For Rami, the clear intention of not allowing convoys to reach Homs is a calculated act. "This is a food war," he said. "It's another way of fighting. It is trying to force the rebels to surrender. How can this be happening? Women and children are not fighters - they are innocent."
"There are not many cats and dogs left in Homs. They have all been eaten," added Rafif Jouejati. who was a delegate for the Syrian Opposition at Geneva II where humanitarian aid to Homs was one of the top issues discussed.
On Thursday, Reuters reported the Russian Foreign Ministry as saying government and rebel fighters had reached an agreement on humanitarian aid to reach Homs.
"The issue of humanitarian access to the Old City of Homs is being discussed," spokesman Alexander Lukashevich told reporters. "Judging by the latest information, it appears that such an agreement between the opposition and the government has already been reached."
On Wednesday, however, Russia opposed a new U.N. Security Council resolution on the humanitarian plight in Syria, which angered opposition leaders and made those stranded inside Homs feel even more desperate.
"I don't understand," said Jouejati. "There are an estimated 10 million people at risk of famine in Syria. We know starvation is being used as a weapon of war. If the Russians - the primary backers of President Assad - say now is not the right time to address this issue, then when is a good time?
"Saying: 'Help is coming soon!' is nothing to people who are starving to death. How many people need to die before you say: It's time for humanitarian assistance?"
"What we know from assessments is that almost half the Syrian population - around 9 million people - are food insecure," said Etefa. This means that they are in need of "food assistance" - official U.N. language for "hungry or at the edge of hunger."
Rami says the most important people to reach first if the food convoys ever arrive are women and children.

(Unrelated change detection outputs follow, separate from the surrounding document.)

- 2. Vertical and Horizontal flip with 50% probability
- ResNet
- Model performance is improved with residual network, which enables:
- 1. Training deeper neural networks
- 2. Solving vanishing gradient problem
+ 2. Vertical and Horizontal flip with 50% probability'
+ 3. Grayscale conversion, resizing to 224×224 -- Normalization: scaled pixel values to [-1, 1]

Milk is sorely lacking, as are fruit and vegetables, even rice.
"Mothers are giving kids olives if they can find them," he said. "People ran out of wheat and flour a long time ago."

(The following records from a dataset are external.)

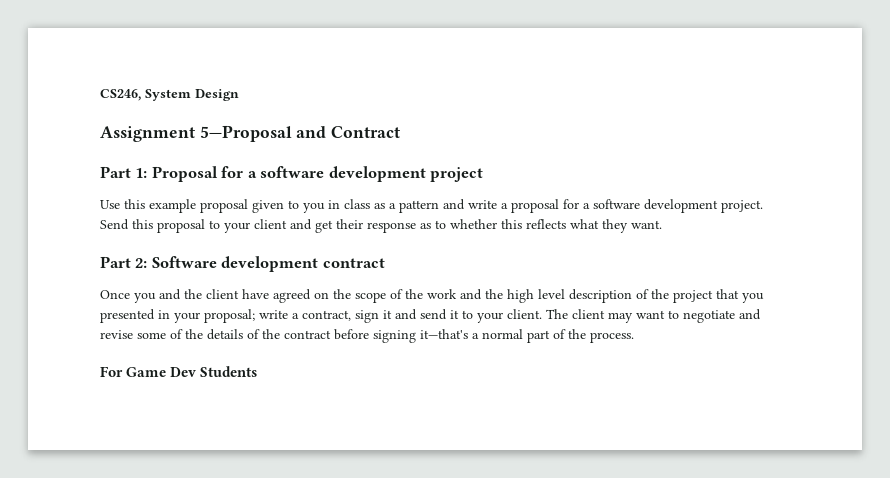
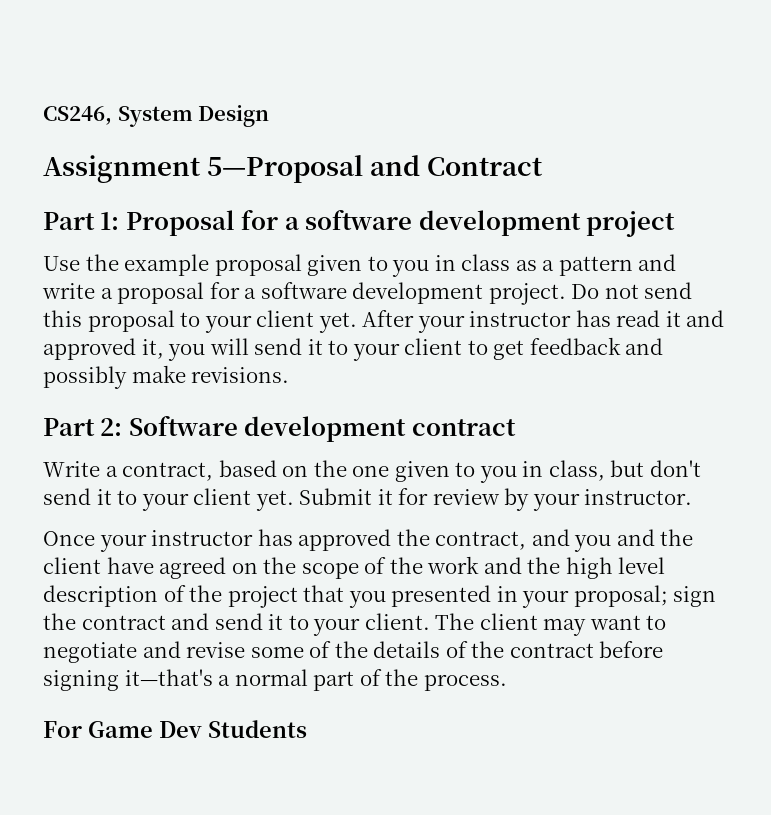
- Use this example proposal given to you in class as a pattern and write a proposal for a software development project.
+ Use the example proposal given to you in class as a pattern and write a proposal for a software development project.
- Send this proposal to your client and get their response as to whether this reflects what they want.
+ Do not send this proposal to your client yet. After your instructor has read it and approved it, you will send it to your client to get feedback and possibly make revisions.
- Once you and the client have agreed on the scope of the work and the high level description of the project that you presented in your proposal; write a contract, sign it and send it to your client.
+ Write a contract, based on the one given to you in class, but don't send it to your client yet. Submit it for review by your instructor.
+ Once your instructor has approved the contract, and you and the client have agreed on the scope of the work and the high level description of the project that you presented in your proposal; sign the contract and send it to your client.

But Rami says the most horrific thing is the inability to move in or out of Homs. "No one is getting in, no one is getting out," he said.

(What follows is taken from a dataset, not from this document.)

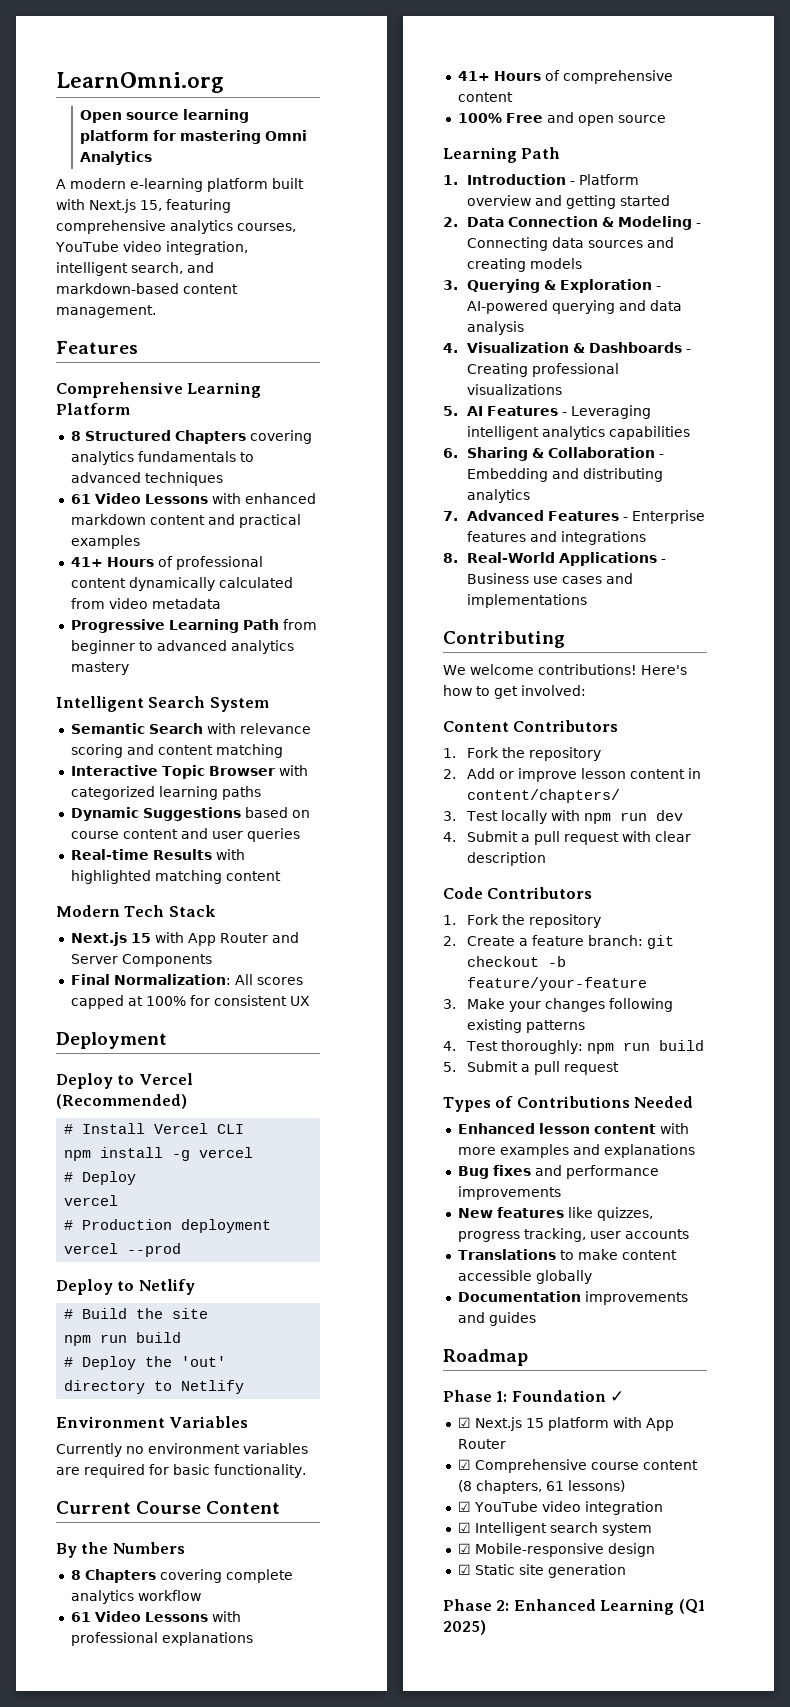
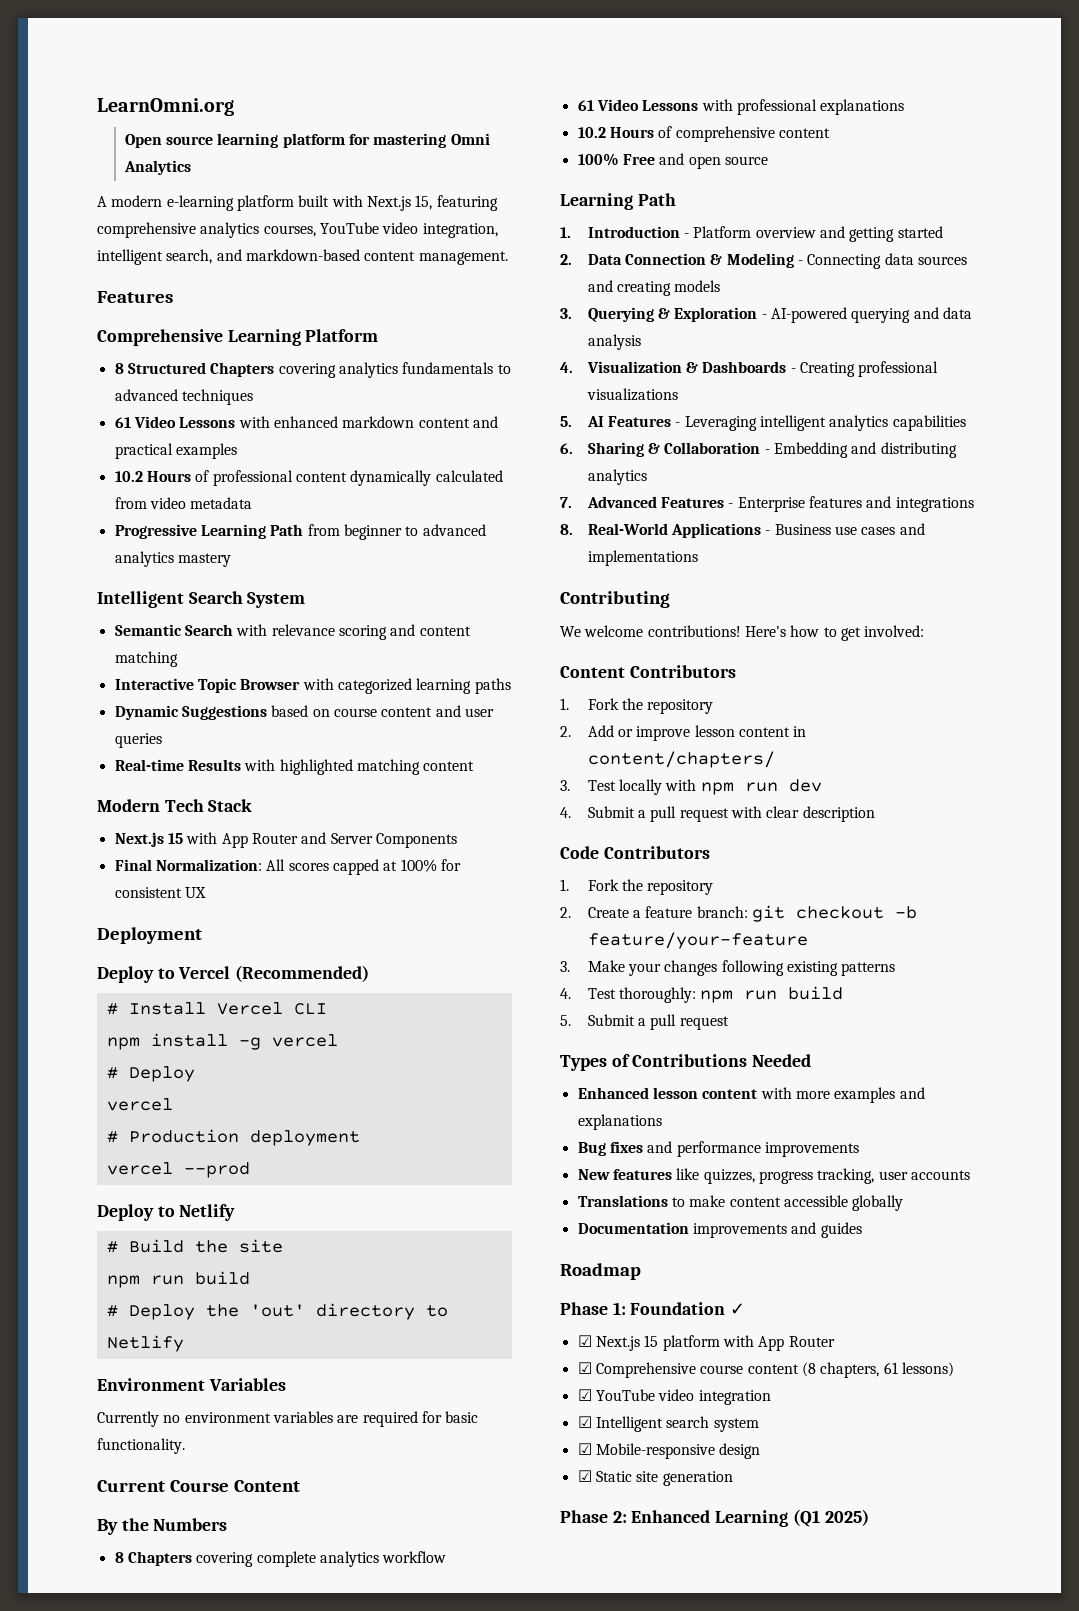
- 41+ Hours of professional content dynamically calculated from video metadata
+ 10.2 Hours of professional content dynamically calculated from video metadata
- 41+ Hours of comprehensive content
+ 10.2 Hours of comprehensive content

Etefa said the WFP food package, if it arrives, will contain flour, oil, sugar, pasta and other foods. But she is unclear what U.N. staff members will find once they are allowed to enter.
"We don't know who is inside and who needs what," she said. "Who knows what's happening inside? This is an area no one has peeked in for many many months."
Even if Homs is relieved, it is just the first of a number of places where ordinary Syrians are being starved into submission.
"It's a good start for the government if they allow the convoys in," said one activist from Homs. "But then they have to think about other areas. Yarmouk [a suburb of Damascus] is also dying of starvation."
According to Jean-Pierre Filiu, a professor of Middle Eastern Studies at Sciences Po, Paris School of International Affairs: "Never have starvation tactics been used in such a systematic and sadistic way in the region."
Filiu says that the "starvation siege" was first imposed in the Damascus area (in Yarmouk) then in the southern suburbs of Daraya and Moadimiya, and later to Eastern Ghouta.
"The objective is nothing less than total surrender of the local insurgents and humiliation of the resisting population," he says. "That is why there was no way a 'humanitarian' ceasefire as envisioned in Geneva could be implemented in Homs."